【ゼビオン王】

Last-modified: 2022-01-04 (火) 20:46:21

DQH2

【ドラゴンクエストヒーローズII 双子の王と予言の終わり】の登場人物。
DQH2における七つの国を束ねる宗主国【ゼビオン】の王。作中では盟主様と呼ばれることが多い。
主要キャラクターの【オルネーゼ】は彼に仕えている。
1000年前、世界が一つだった頃の王に仕え、後に起きた戦乱を平定した大賢者の末裔でもある。
そのためか世界屈指の博識であり、歴史にも造詣が深い。
CVを務めるのは三ツ矢雄二(ザラーム役も兼任)。
 
世界を束ねる盟主ということで、前作のディルクのような精悍な王かと思いきや、その見た目は常に笑顔の三頭身のふくよかなおじいちゃん。
甲高いボイスと合わせて、その時点で何やらきな臭いものを感じるプレイヤーもいたかもしれない。
 
ゲーム中盤では【オレンカ王】の身の潔白を証明し、【ダラル王】撃破後は彼を説得して自決を止めるなど、世界の異変へ真摯に対処しており、ほとんどのプレイヤーが彼を全面的に信じることとなっただろう。
しかし、【永世不戦協定】が結ばれ再び世界が平和にならんというときに豹変。

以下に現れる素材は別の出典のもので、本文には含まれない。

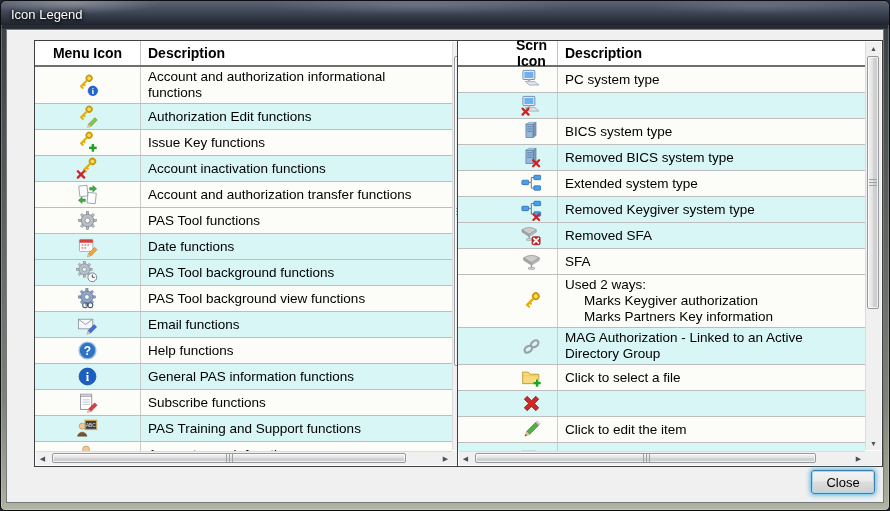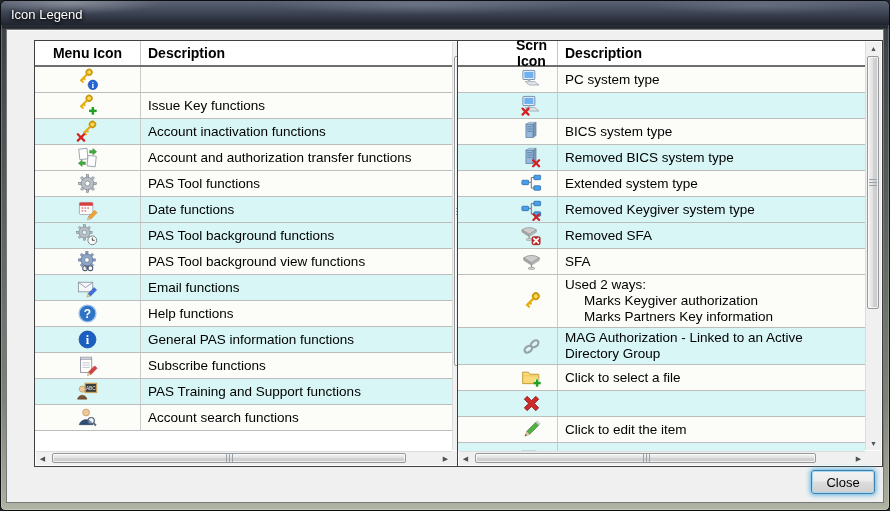--- a/index.html
+++ b/index.html
@@ -111,6 +111,7 @@
                 <text x="17.6" y="20.8" font-size="8.5" font-weight="bold" fill="#fff" text-anchor="middle" font-family="Liberation Serif, serif">i</text>
               </svg>
             </div>
+            <div class="cell-desc">Account and authorization informational functions</div>
           </div>
           <div class="row">
             <div class="cell-icon">

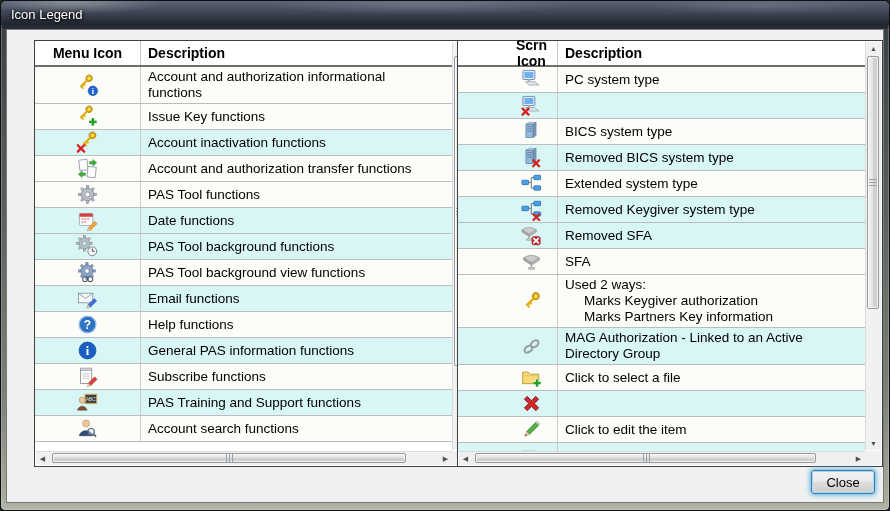--- a/index.html
+++ b/index.html
@@ -113,6 +113,25 @@
             </div>
             <div class="cell-desc">Account and authorization informational functions</div>
           </div>
+          <div class="row alt">
+            <div class="cell-icon">
+              <svg width="23" height="23" viewBox="0 0 24 24">
+                <g transform="translate(-1.5,-1.5) scale(0.92)">
+                  <g transform="rotate(45 12 11)">
+                    <circle cx="12" cy="4.6" r="3.1" fill="#ffda4d" stroke="#c79810" stroke-width="1.9"></circle>
+                    <line x1="12" y1="7.8" x2="12" y2="18.5" stroke="#e3ad13" stroke-width="2.5"></line>
+                    <line x1="12" y1="13.8" x2="14.9" y2="13.8" stroke="#e3ad13" stroke-width="2.1"></line>
+                    <line x1="12" y1="17.4" x2="15.7" y2="17.4" stroke="#e3ad13" stroke-width="2.1"></line>
+                  </g>
+                </g>
+                <g transform="translate(13.2,13.2)">
+                  <path d="M0 6.5 L6.5 0 L9 2.5 L2.5 9 Z" fill="#8ac24a" stroke="#4e7d1e" stroke-width="0.5"></path>
+                  <path d="M0 6.5 L2.5 9 L-1.2 10.2 Z" fill="#ecc9a0" stroke="#a87c4f" stroke-width="0.4"></path>
+                </g>
+              </svg>
+            </div>
+            <div class="cell-desc">Authorization Edit functions</div>
+          </div>
           <div class="row">
             <div class="cell-icon">
               <svg width="23" height="23" viewBox="0 0 24 24">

自身がいにしえの予言にある【双子の王】だと明かして、闇に染まった【光の聖杯】の力で魔物を操りラゼル達を始末しようとする。
もっとも彼は【魔王ザラーム】に良いように利用されていたに過ぎず、双子の王撃破後はザラームに用済みと言われ処分されてしまった(その際本物のゼビオン王が弟、ザラームが化けていた方が兄だと判明)。
中盤までの人格者っぷりからのあまりの変貌に洗脳でもされたのかと思いきや、その事をラゼルに問い詰められたザラームは
「そやつは元から異常なほどに支配欲が強く、その笑顔の裏で世界を意のままにしたいという底なしの欲望を秘めていた、まさにいやしき生き物だったがな。」
と答えている。
唆したザラーム本人の言うことではあるが、こちらの方が本性であり狡猾に周囲を欺く偽善的で邪悪な人物だったようである。
しかし、七つの国の宗主国の王座という大権力者の地位に登り詰めてなお、老齢になるまで特に権力絡みの問題を起こさず周囲をうまいこと信頼させていた彼が、ザラームの入れ知恵(しかも嘘)無しにわざわざ今回のような破滅的な騒動を起こしたのかどうかは謎。
本心がどれだけ汚く邪悪だろうと、隠しきったまま墓まで持っていけば歴史上は君子として記録されるのである。
実際に、国民は前夜祭で眠らされていたため本性は知らないまま、死後も盟主様と呼び慕っている。
エンディングでは本当の双子の兄弟である【ラゼル】【テレシア】が次代のゼビオン王となった。
 
撃破後は討伐モンスターリストに載るため「本性がモンスター並み」と言われてしまったりもする。
まあ、DQ8のマルチェロやDQ11の武術大会の対戦相手等、リストに人間の敵が掲載されるのはゼビオン王に限ったことではないのだが。彼の場合は信用を裏切る描写のインパクトがそれだけ強いとも言えよう。
 
ちなみに「七王そろいぶみ!大峡谷会戦!」では防衛対象となるが、近づいてくる魔物に【ベギラゴン】をすさまじい早さで連射するため多少の小型の魔物ぐらいなら勝手に倒してくれる事が多い。
ただ、一発の威力は低めでマミー辺りを浮かせまくって遊んでいる事もしばしば。
また、自分から前線に出て行く上にちょこまかと動き回るため、気づけばやられているということが多い。
ゲーム的なバランス調整の関係もあるのかこの時は守備面が甘めで体力も多くないため、キラーパンサーやアンクルホーン、ドラゴン辺りを近寄らせるとHPがモリモリと減ってしまう。
周回プレイで彼の本性や野望を知っているとそのまま見殺しにしてしまいたくなるが、ここで死なせてしまうときっちり全滅扱いになるのでぐっと堪えて防衛しよう。
 
因みに本ゲームのOPでは、終盤に黄昏の中、主人公たちが見上げる塔のバルコニーでどこか不敵な笑みを浮かべており、主人公と対峙するという構図によって彼が悪役である事がそれとなく暗示されている。